According to the article, “barbershoppers” and their families were set to gather on Aug. 13 for activities around Seven Devils Lake.

“After a picnic supper, contingents from Charlotte, Greensboro, Winston-Salem, Asheville, Johnson City, Tenn., and Boone chapter choruses and quartets will sing in the Seven Devils Ski Lodge,” the article stated.

According to the article, Boone chapter president Roland Moy indicated that all interested non-members and their families were “cordially invited to attend the Songfest.”

“We in Boone are interested in becoming acquainted with fellow barbershoppers in the area,” Moy was quoted as saying. “But, we also want local men to become acquainted with barbershop-style singing and our local activities.”

Aug. 2, 1982

“Seven counterfeit $20 bills were identified in Watauga County last week by a teller at Northwestern Bank of Boone and the Watauga County Sheriff’s Department has begun an investigation into the matter,” stated an article in the Aug. 2, 1982, edition of the Watauga Democrat.

According to the article, four of the bills were discovered in the bank deposit of Tweetsie Railroad, with the bills “apparently passed by a person or persons visiting the park recently.”
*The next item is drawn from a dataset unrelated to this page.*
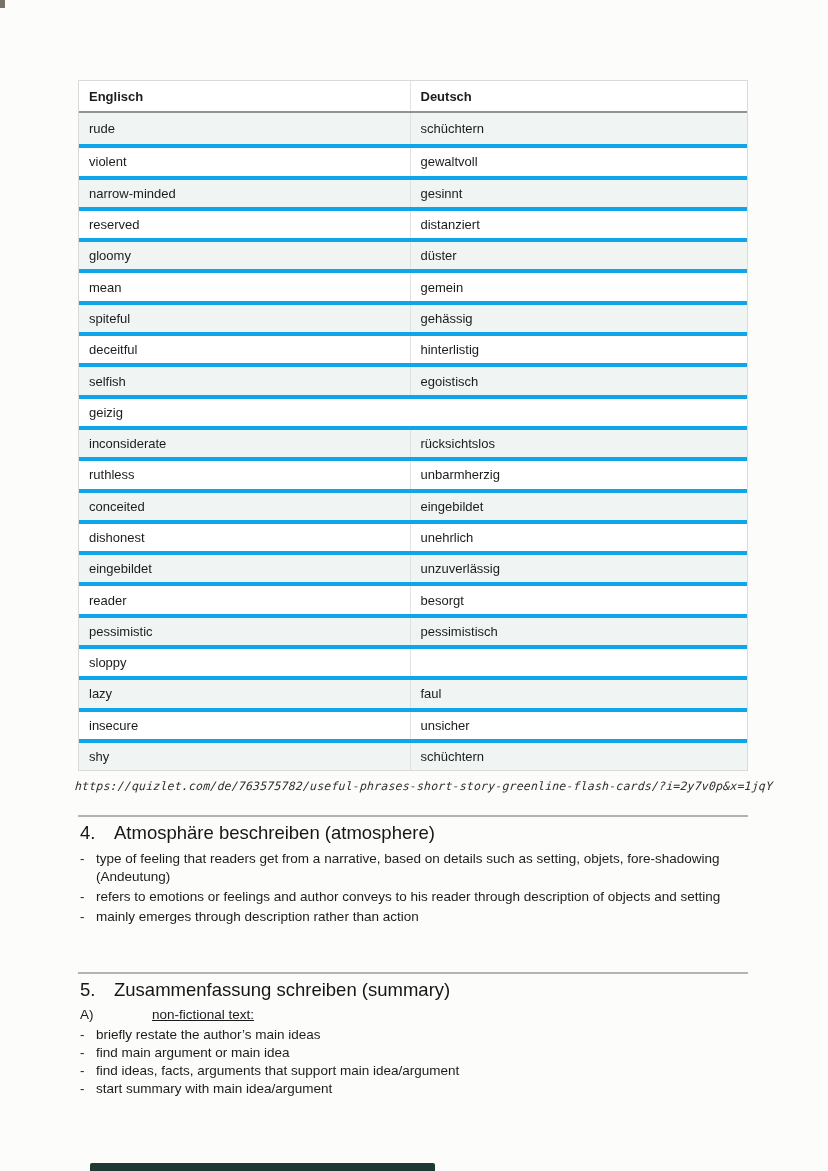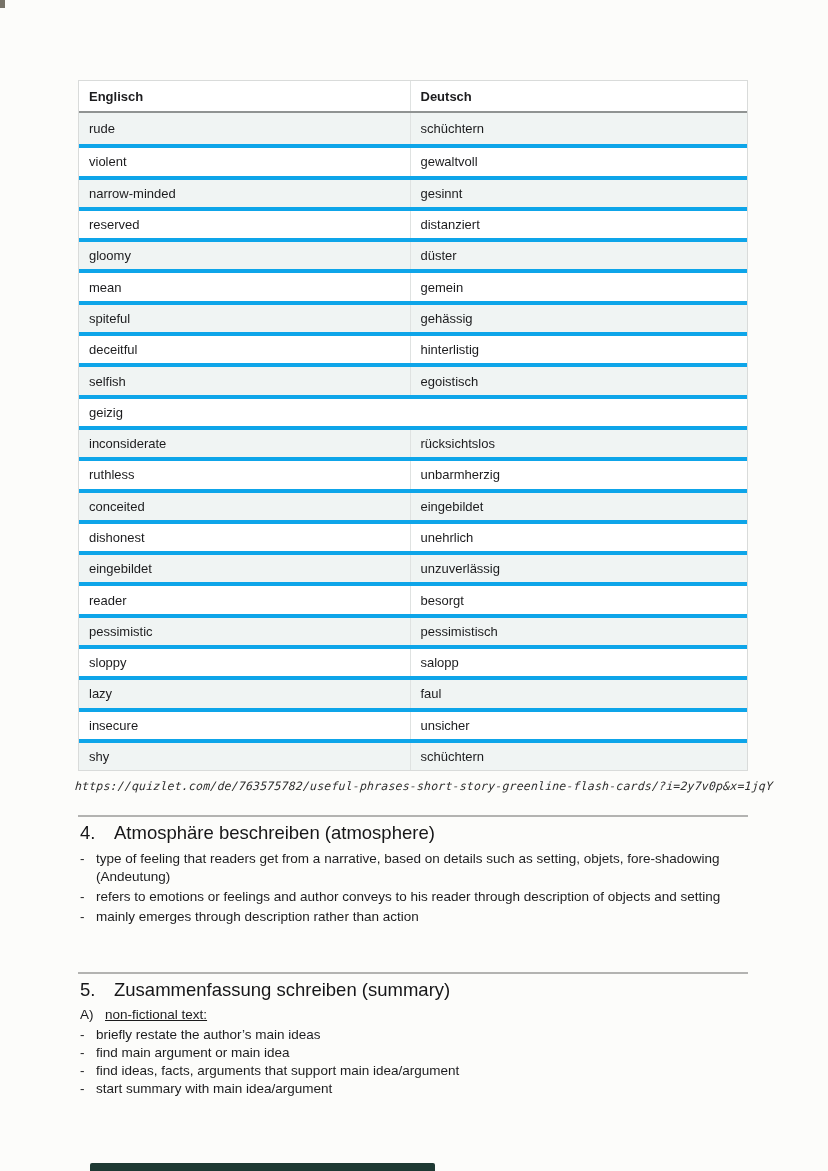"salopp" div.cell { html: <div>salopp</div> -> none }
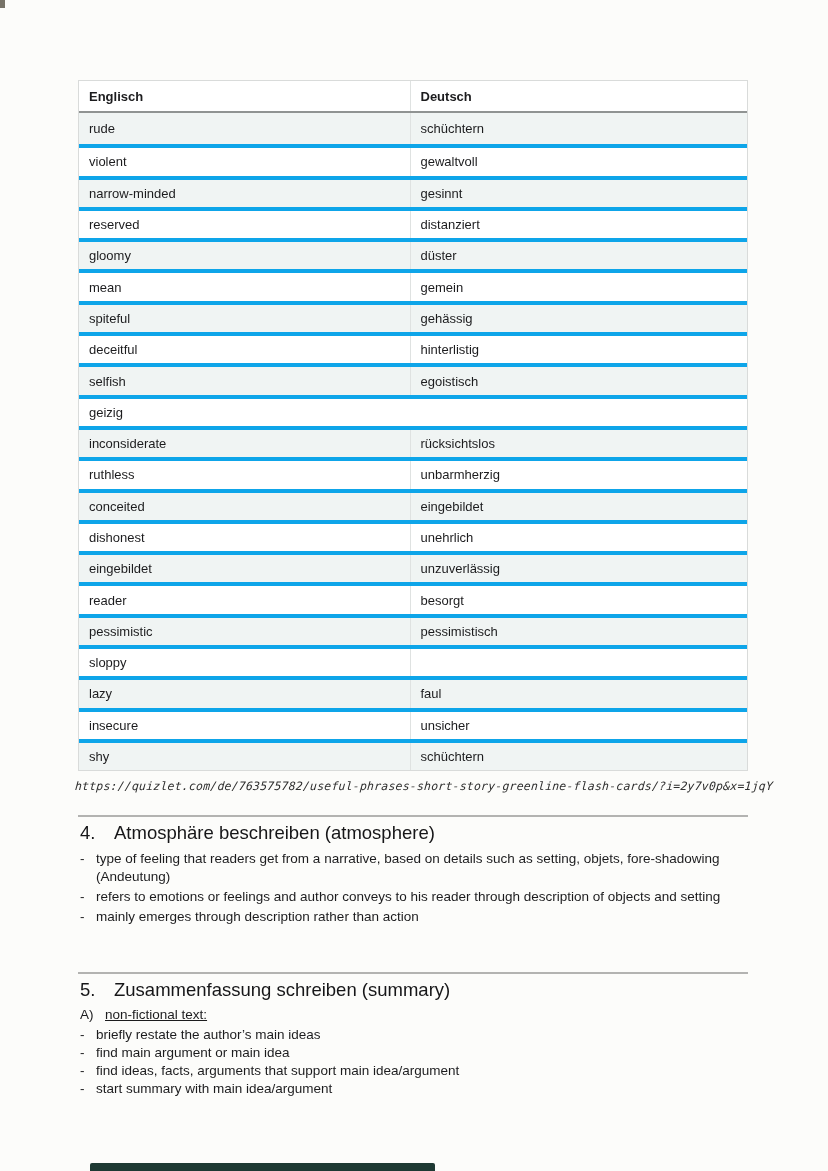"non-fictional text:" .subsection-line .sub-title { margin-left: none -> 47px }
“Three other phony $20 bills were found in bags at the park’s shops, according to a Tweetsie spokesman,” the article stated. “After the bills were found, a report was issued through law enforcement and business offices in the area which listed the serial numbers of possible counterfeit bills to look for.”

The article stated that the spokesman for Tweetsie said, “You can feel the paper and feel the difference.”

“The paper is heavy like copier paper, according to law enforcement authorities, and the color on the back of the bills is darker than the fronts,” the article read.


ug. 7, 1992

“Nearly two miles of 35mm film. Three days of shooting with a crew of about 30 people, mostly from New York and California. And the blocking of traffic on U.S. 421 and the Blue Ridge Parkway. Was it a major movie in the making?” read an article in the Aug. 7, 1992, edition of the Watauga Democrat.

According to the article, Swedish car manufacturer Saab was in the area to film two 30-second commercials for nationwide broadcast, scheduled to air in October of that year.

“Many people traveling in the area of Parkway Elementary School Wednesday morning may have wondered what all the commotion was about, as sheriff’s deputies and National Park Service rangers blocked the parallel routes several times in each direction for up to five minutes,” the article stated.

Blue Ridge Parkway Ranger Helen Phillips was quoted by the article saying the parkway was a popular destination for commercial filming.

“It’s really green here, compared to the West,” Thomas Hedge Angotti was quoted as saying in the article. Angotti’s advertising agency was in charge of the shoot.